ASSIGNED TASK => Repeat every line of the listing below exactly, minus the pictures.

PROVIDED MATERIAL =>
[Start of section]

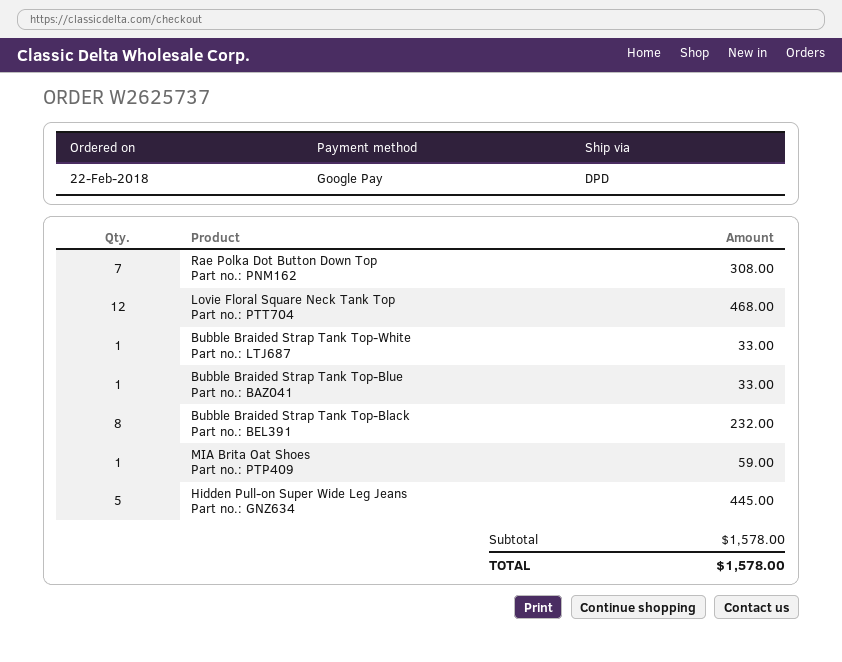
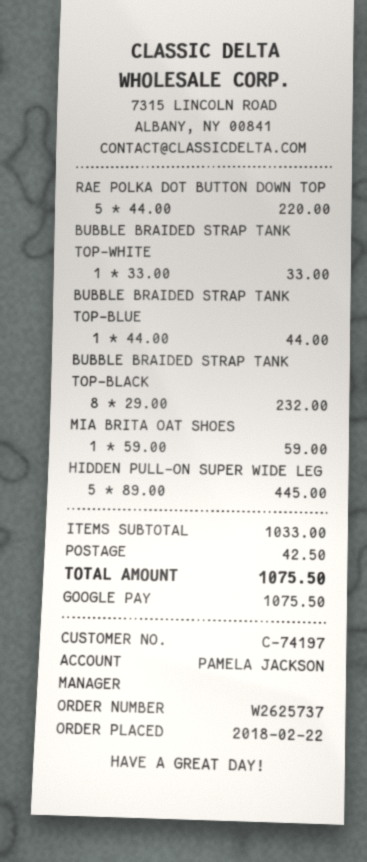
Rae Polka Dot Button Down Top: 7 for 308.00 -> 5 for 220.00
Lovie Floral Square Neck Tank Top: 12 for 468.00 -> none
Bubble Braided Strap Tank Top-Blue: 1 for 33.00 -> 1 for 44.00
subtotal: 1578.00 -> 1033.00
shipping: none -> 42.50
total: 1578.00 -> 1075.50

[End of section]

SOLUTION =>
Rae Polka Dot Button Down Top: 7 for 308.00 -> 5 for 220.00
Lovie Floral Square Neck Tank Top: 12 for 468.00 -> none
Bubble Braided Strap Tank Top-Blue: 1 for 33.00 -> 1 for 44.00
subtotal: 1578.00 -> 1033.00
shipping: none -> 42.50
total: 1578.00 -> 1075.50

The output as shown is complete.